▸ **MATERIAL FOR THE TASK**:
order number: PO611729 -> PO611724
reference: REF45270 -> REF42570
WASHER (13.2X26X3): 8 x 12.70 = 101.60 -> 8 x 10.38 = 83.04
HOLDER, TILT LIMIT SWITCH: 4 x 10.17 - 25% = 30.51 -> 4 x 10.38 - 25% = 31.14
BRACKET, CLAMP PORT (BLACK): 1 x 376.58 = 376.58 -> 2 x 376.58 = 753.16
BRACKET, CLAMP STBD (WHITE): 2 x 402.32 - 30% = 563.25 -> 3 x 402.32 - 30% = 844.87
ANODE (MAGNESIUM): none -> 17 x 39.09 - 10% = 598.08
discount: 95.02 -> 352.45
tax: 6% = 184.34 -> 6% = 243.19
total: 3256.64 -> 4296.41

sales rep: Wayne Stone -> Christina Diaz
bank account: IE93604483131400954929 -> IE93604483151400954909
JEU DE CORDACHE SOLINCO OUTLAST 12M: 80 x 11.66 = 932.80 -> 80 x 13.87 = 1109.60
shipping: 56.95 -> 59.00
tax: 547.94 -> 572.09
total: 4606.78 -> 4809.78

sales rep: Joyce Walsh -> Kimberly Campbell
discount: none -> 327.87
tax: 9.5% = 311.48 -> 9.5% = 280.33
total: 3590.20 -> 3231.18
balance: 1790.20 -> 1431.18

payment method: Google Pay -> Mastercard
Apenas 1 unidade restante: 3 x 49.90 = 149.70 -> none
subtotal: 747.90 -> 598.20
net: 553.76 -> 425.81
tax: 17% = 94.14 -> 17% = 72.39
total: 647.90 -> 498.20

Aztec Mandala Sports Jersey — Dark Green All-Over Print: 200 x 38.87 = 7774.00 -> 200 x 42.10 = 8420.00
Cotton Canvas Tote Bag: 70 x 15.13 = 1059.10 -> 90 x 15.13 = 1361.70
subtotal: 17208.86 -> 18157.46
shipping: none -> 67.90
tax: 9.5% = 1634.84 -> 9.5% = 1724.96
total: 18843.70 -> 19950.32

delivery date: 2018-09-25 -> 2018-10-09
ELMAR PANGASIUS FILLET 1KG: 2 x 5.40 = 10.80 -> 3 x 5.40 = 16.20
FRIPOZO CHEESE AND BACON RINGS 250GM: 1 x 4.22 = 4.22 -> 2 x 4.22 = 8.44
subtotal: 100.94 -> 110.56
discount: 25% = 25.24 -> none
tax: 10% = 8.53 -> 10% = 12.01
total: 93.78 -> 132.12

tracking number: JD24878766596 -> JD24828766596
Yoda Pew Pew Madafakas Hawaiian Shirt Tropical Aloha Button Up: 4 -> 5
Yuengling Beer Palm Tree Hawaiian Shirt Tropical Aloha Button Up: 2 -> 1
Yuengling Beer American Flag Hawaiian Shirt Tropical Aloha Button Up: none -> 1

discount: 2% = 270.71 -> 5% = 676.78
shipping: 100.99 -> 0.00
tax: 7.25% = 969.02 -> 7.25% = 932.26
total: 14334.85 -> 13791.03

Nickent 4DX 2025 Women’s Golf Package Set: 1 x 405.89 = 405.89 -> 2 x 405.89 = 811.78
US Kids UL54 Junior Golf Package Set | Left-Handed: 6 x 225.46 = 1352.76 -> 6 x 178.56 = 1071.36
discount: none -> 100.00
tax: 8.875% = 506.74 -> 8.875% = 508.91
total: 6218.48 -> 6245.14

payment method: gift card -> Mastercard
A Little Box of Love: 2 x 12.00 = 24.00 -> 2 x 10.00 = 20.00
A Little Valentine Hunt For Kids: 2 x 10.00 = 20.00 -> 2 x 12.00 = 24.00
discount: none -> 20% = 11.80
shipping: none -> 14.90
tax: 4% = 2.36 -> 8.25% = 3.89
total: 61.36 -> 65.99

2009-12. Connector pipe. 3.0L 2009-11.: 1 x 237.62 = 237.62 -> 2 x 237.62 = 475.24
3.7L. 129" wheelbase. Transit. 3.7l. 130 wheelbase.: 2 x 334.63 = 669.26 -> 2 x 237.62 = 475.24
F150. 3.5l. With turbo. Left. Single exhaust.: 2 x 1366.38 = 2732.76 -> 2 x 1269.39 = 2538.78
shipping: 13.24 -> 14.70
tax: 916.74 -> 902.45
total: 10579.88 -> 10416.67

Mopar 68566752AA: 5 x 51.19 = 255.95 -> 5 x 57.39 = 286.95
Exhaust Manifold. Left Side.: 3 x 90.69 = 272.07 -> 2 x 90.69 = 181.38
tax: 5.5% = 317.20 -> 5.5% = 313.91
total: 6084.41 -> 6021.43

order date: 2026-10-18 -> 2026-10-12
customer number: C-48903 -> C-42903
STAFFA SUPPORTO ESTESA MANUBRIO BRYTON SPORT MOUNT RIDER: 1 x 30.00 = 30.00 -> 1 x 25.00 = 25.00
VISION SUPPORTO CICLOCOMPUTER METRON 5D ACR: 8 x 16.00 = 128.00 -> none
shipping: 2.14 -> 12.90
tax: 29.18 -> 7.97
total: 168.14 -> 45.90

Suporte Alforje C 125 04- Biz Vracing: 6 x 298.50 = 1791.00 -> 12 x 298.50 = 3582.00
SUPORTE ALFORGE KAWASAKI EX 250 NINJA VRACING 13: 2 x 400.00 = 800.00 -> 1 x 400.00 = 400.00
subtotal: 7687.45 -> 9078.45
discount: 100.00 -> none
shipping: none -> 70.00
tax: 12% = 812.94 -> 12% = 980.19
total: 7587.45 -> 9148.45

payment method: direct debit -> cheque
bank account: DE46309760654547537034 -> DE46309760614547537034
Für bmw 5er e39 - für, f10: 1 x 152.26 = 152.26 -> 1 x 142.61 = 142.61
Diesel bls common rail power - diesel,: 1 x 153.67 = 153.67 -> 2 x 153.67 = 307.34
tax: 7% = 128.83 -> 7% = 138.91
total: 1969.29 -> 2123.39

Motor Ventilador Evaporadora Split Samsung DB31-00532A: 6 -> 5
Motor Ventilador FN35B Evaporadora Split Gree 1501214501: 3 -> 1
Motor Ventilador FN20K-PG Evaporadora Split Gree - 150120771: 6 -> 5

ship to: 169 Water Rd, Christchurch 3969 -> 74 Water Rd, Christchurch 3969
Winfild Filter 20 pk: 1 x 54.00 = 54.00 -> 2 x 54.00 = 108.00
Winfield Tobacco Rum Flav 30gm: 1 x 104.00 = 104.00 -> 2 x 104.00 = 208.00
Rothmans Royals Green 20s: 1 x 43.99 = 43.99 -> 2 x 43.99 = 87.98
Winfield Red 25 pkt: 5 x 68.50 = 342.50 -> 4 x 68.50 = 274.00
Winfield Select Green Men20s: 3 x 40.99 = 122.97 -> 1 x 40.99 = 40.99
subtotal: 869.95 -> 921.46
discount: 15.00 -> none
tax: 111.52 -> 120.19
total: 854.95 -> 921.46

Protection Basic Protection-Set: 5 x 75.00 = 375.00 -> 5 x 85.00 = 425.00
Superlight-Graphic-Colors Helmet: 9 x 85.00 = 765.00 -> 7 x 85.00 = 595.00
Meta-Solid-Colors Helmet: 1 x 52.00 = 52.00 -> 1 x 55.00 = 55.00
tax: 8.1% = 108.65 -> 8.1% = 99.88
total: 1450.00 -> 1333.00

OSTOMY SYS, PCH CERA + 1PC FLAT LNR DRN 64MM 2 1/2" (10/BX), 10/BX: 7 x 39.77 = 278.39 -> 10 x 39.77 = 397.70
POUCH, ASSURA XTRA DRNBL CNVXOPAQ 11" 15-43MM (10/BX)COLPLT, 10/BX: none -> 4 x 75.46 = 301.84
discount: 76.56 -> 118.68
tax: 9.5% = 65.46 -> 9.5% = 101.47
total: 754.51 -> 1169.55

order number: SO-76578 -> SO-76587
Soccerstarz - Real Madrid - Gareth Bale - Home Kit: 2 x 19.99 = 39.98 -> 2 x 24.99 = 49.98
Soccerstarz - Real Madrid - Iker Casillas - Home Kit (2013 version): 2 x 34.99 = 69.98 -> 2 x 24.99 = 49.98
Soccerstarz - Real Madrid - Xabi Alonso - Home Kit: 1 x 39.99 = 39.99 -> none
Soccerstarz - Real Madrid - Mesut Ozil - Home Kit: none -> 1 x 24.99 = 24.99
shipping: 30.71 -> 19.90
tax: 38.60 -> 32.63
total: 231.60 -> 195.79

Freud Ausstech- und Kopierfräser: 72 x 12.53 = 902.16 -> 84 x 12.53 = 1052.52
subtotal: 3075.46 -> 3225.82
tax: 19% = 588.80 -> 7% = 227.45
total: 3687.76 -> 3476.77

▸ **EXERCISE AIM**:
Among the entries above, the lines between the ones containing "total: 6084.41 -> 6021.43" and "total: 854.95 -> 921.46", inclusive, are to be transcribed exactly. No other line is to be given.

▸ **ANSWER BOX**:
total: 6084.41 -> 6021.43

order date: 2026-10-18 -> 2026-10-12
customer number: C-48903 -> C-42903
STAFFA SUPPORTO ESTESA MANUBRIO BRYTON SPORT MOUNT RIDER: 1 x 30.00 = 30.00 -> 1 x 25.00 = 25.00
VISION SUPPORTO CICLOCOMPUTER METRON 5D ACR: 8 x 16.00 = 128.00 -> none
shipping: 2.14 -> 12.90
tax: 29.18 -> 7.97
total: 168.14 -> 45.90

Suporte Alforje C 125 04- Biz Vracing: 6 x 298.50 = 1791.00 -> 12 x 298.50 = 3582.00
SUPORTE ALFORGE KAWASAKI EX 250 NINJA VRACING 13: 2 x 400.00 = 800.00 -> 1 x 400.00 = 400.00
subtotal: 7687.45 -> 9078.45
discount: 100.00 -> none
shipping: none -> 70.00
tax: 12% = 812.94 -> 12% = 980.19
total: 7587.45 -> 9148.45

payment method: direct debit -> cheque
bank account: DE46309760654547537034 -> DE46309760614547537034
Für bmw 5er e39 - für, f10: 1 x 152.26 = 152.26 -> 1 x 142.61 = 142.61
Diesel bls common rail power - diesel,: 1 x 153.67 = 153.67 -> 2 x 153.67 = 307.34
tax: 7% = 128.83 -> 7% = 138.91
total: 1969.29 -> 2123.39

Motor Ventilador Evaporadora Split Samsung DB31-00532A: 6 -> 5
Motor Ventilador FN35B Evaporadora Split Gree 1501214501: 3 -> 1
Motor Ventilador FN20K-PG Evaporadora Split Gree - 150120771: 6 -> 5

ship to: 169 Water Rd, Christchurch 3969 -> 74 Water Rd, Christchurch 3969
Winfild Filter 20 pk: 1 x 54.00 = 54.00 -> 2 x 54.00 = 108.00
Winfield Tobacco Rum Flav 30gm: 1 x 104.00 = 104.00 -> 2 x 104.00 = 208.00
Rothmans Royals Green 20s: 1 x 43.99 = 43.99 -> 2 x 43.99 = 87.98
Winfield Red 25 pkt: 5 x 68.50 = 342.50 -> 4 x 68.50 = 274.00
Winfield Select Green Men20s: 3 x 40.99 = 122.97 -> 1 x 40.99 = 40.99
subtotal: 869.95 -> 921.46
discount: 15.00 -> none
tax: 111.52 -> 120.19
total: 854.95 -> 921.46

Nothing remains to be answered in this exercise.